Electronic Design
Making a New Type of Parallel Processing Possible

Making a New Type of Parallel Processing Possible

When looking for the best, it is often useful to examine the new or unusual to see if it will change the way designers create new applications.

Pattern recognition is a common requirement for many applications from deep packet inspection for network switching to searching for text patterns within a document. Sometimes a single pattern is used, but often multiple patterns are employed.

A common text-processing pattern-matching system is based on regular expressions, also known as regex or regexp. This was formalized by Stephen Kleene in the 1950s. It is a common tool used in most scripting languages like PHP and Javascript as well as tools such as Linux/Unix grep.

Conventional processors perform pattern matching sequentially. Content addressable memories can perform limiting matching in parallel. FPGAs and custom logic can be utilized to take advantage of parallel processing.

1. Micron’s Automata Processor compiler maps a regular expression to state transition elements (STE) within the array. The STEs then track incoming symbols for the desired pattern.

Micron’s Automata Processor (AP) tackles regular expressions by using a state transition element (STE) for each item within the expression (Fig. 1). The STE is actually more powerful than the functionality required to handle regular expressions. The figure shows a regular expression and how it maps to about two dozen STEs. The AP has other components like counters and terminal events in addition to the interconnect matrix.

Download this article in .PDF format
This file type includes high resolution graphics and schematics when applicable.

The STEs in the group are all disabled except for the first one that tries to match the letter P. It enables the next STE that matches the letter I when a P is detected. Essentially a host presents the AP with a stream of bytes. Each STE sees each byte in the stream, but an STE only reacts when enabled.

Automata Processor Architecture

The first AP incarnation has 49,152 STEs and 6144 terminal events. An expression is matched to a set of STEs and at least one terminal event that allows the host to recognize the event and the chain that triggered it. An AP will host multiple expressions that are evaluated in parallel. Each STE has 256 bits of information associated with it (Fig. 2). Micro used its DDR3 DRAM technology to implement the memory array. An STE that would match a single character will have one bit out of 256 set to true (1). An STE that would match a numeric digit would have 10 bits set.

2. Each STE has 256 bits of information associated with it. The input symbol selects one bit for each STE that is then ANDed with the STE enable bit to generate an output. (Click for larger image)

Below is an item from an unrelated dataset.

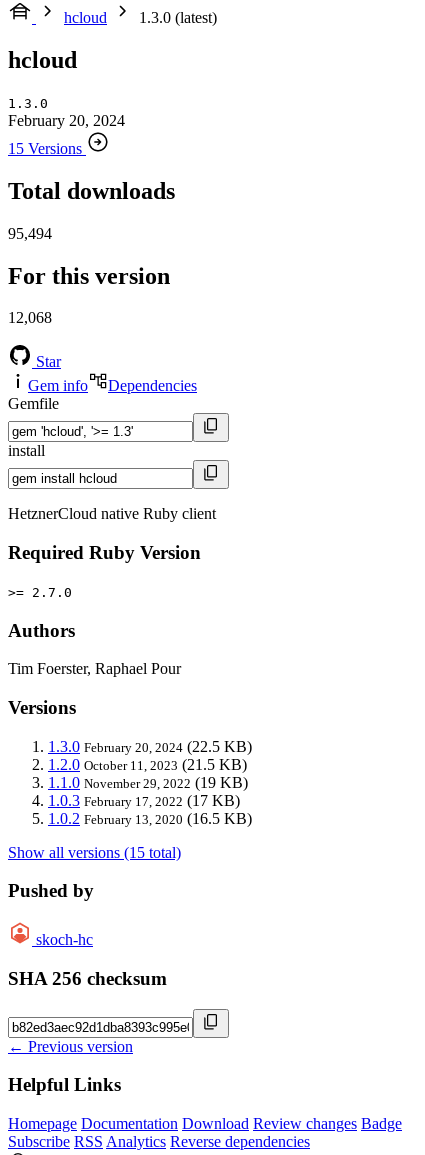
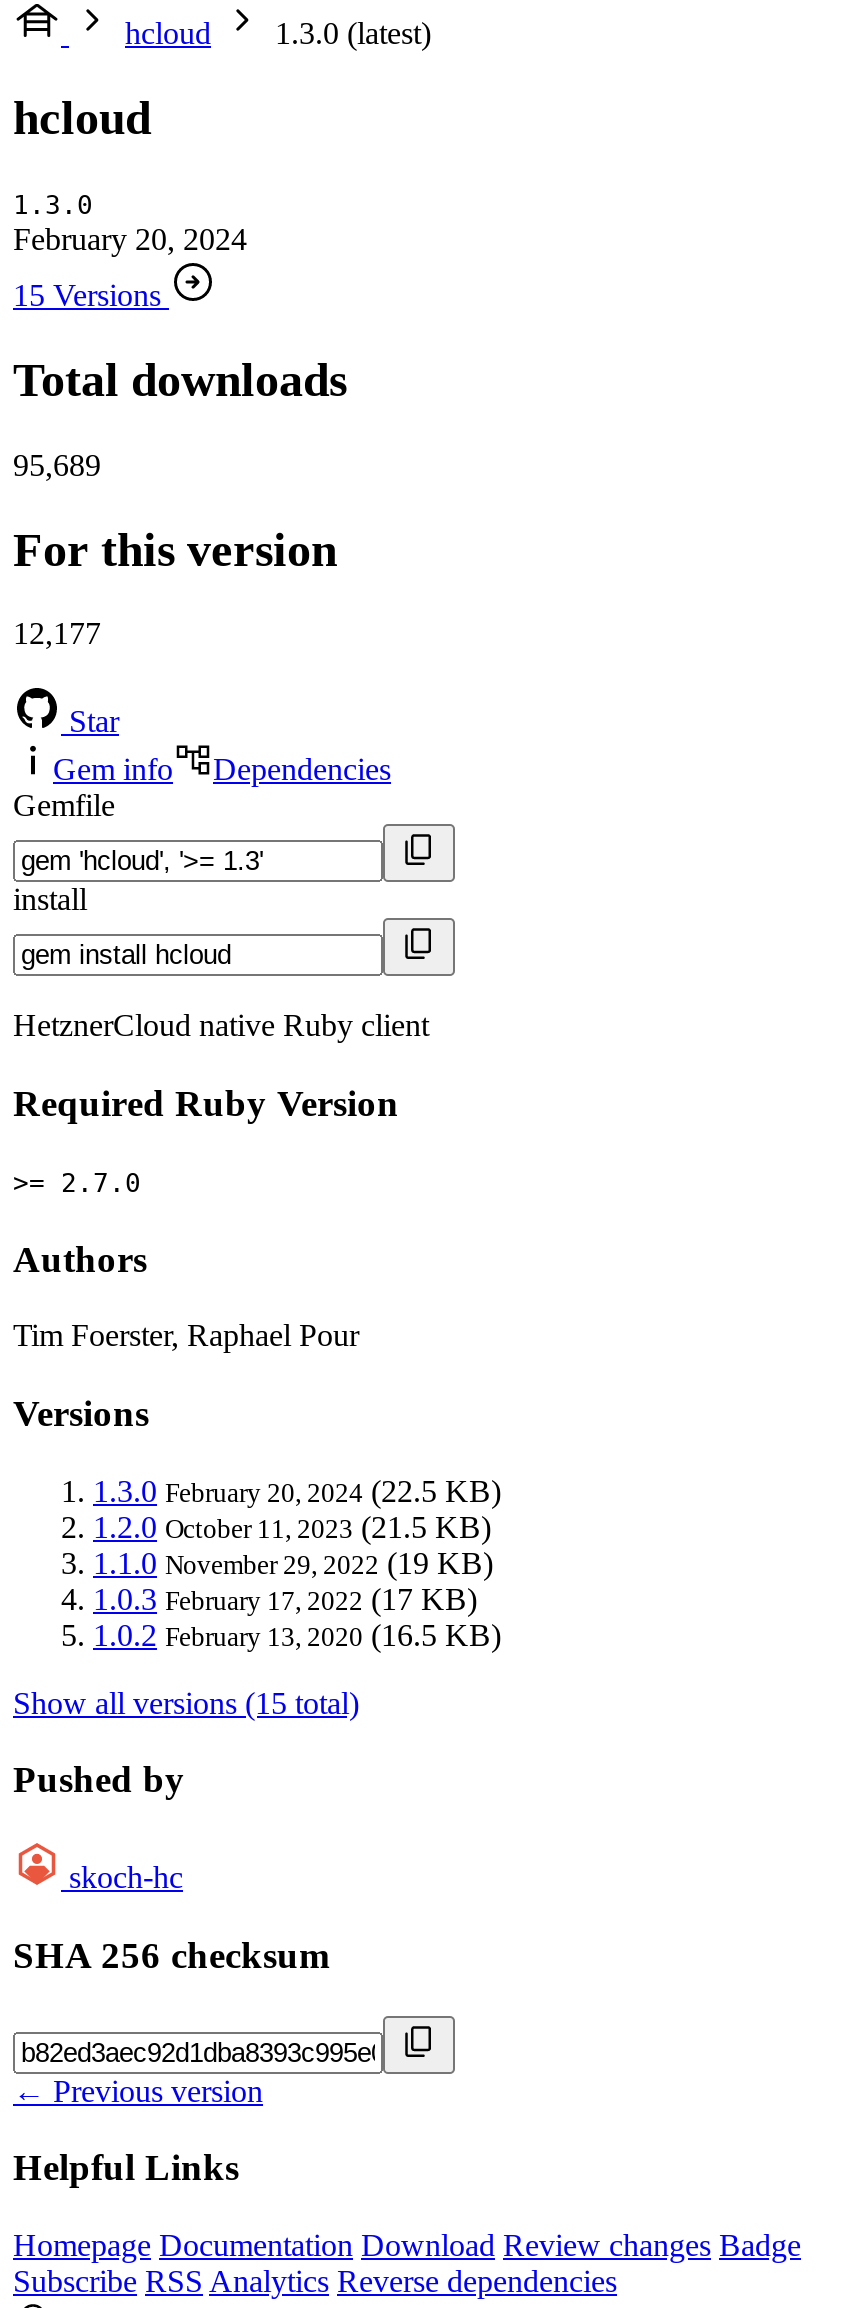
- 95,494
+ 95,689

- 12,068
+ 12,177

This architecture would be great if only a single stream was processed at a time. The trick is that many applications need to process many streams such as in a network switch. The AP handles up to 512 streams by replicating the enable bit storage for each STE. Again, DRAM technology is easily applied to this task.

Essentially we have an 8-bit symbol that accesses a 256 bit array per STE. The output is ANDed with the output of a 512-bit array indexed by a 9-bit address of the logical data stream. This translates to 768 bits per STE or 36 Mbits per AP.

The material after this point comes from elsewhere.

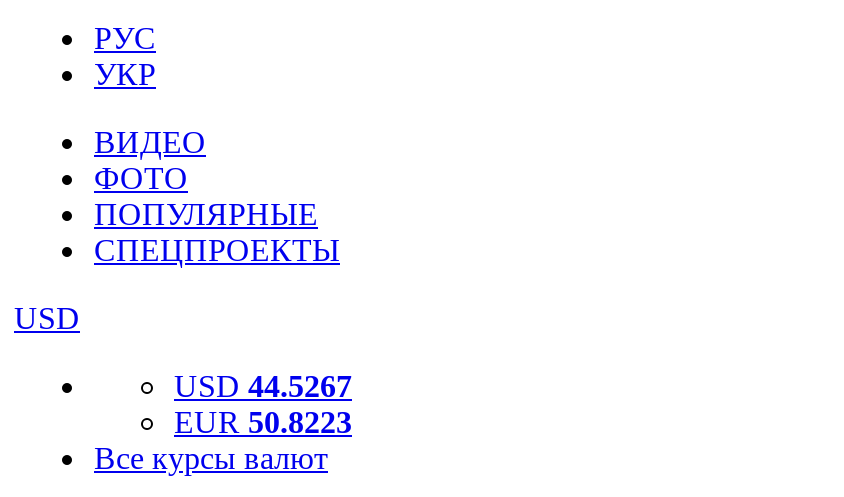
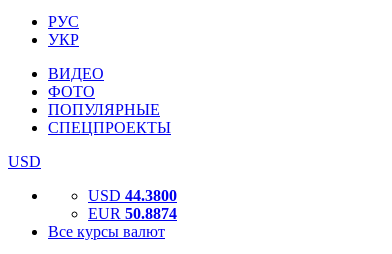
- USD 44.5267
+ USD 44.3800

- EUR 50.8223
+ EUR 50.8874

Additional streams can be handled using the same “program” using additional APs. Additional APs can also be used to handle more expressions. Both increases can occur without increasing latency since everything is done in parallel on all chips at the same time.

The interconnect between STEs (Fig. 3) is done at the block level. An STE within a block can enable any STE within the block. STEs may also connect to adjacent blocks. An STE output can enable one or more other STEs.

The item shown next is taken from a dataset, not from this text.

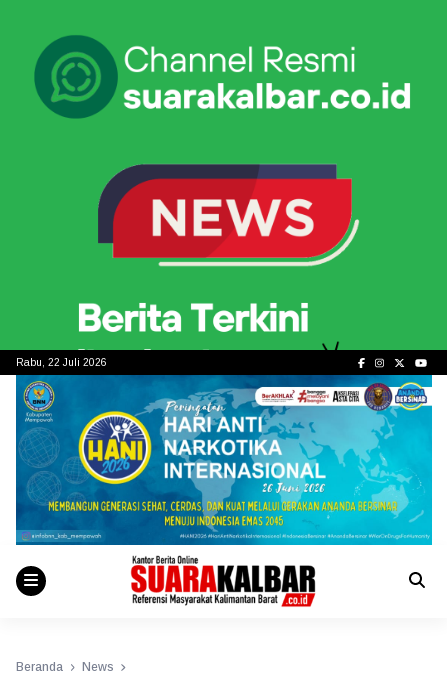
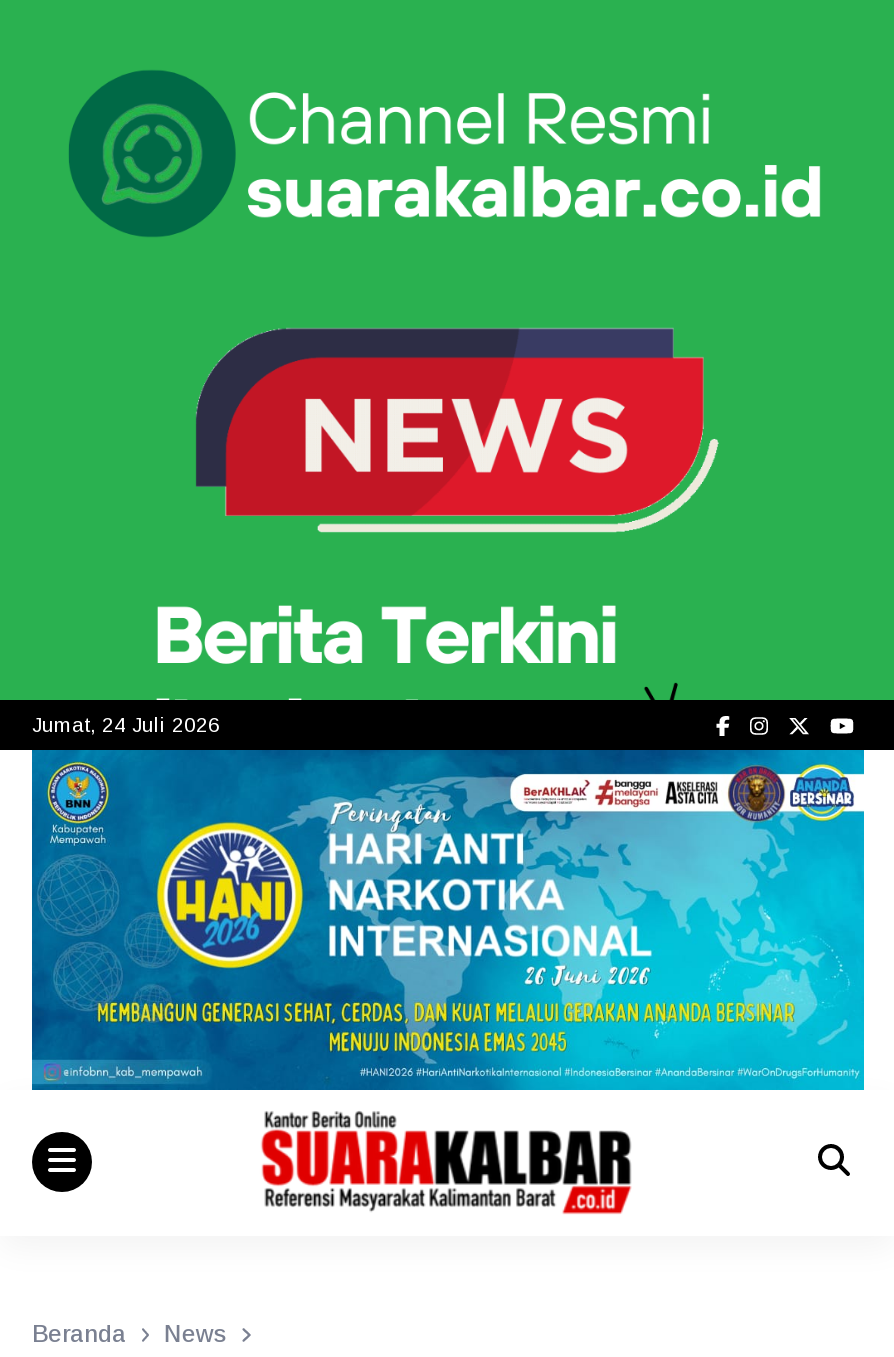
- Rabu, 22 Juli 2026
+ Jumat, 24 Juli 2026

3. STEs are group in blocks. An STE can enable another STE with the block. A fixed number of block-to-block links to adjacent blocks are included in the fabric.

Compiling an Application

Regular expressions are one way to program an AP. There are lots of applications that already utilize regular expressions like the open-source Snort project, a network intrusion detection system (NIDS). The approach works well for text-based processing, but it does not necessarily take advantage of all of an AP’s capability.

ANML (Automata Network Markup Language) is the XML-based programming language for an AP. It provides full access to an STE’s ability. Linkages between STEs are arbitrary versus regular expressions that have a more strict configuration. The ANML compiler handles place-and-routing like an FPGA compiler so developers do not have to be concerned with low level details. It can handle multiple AP configurations breaking up an application as necessary.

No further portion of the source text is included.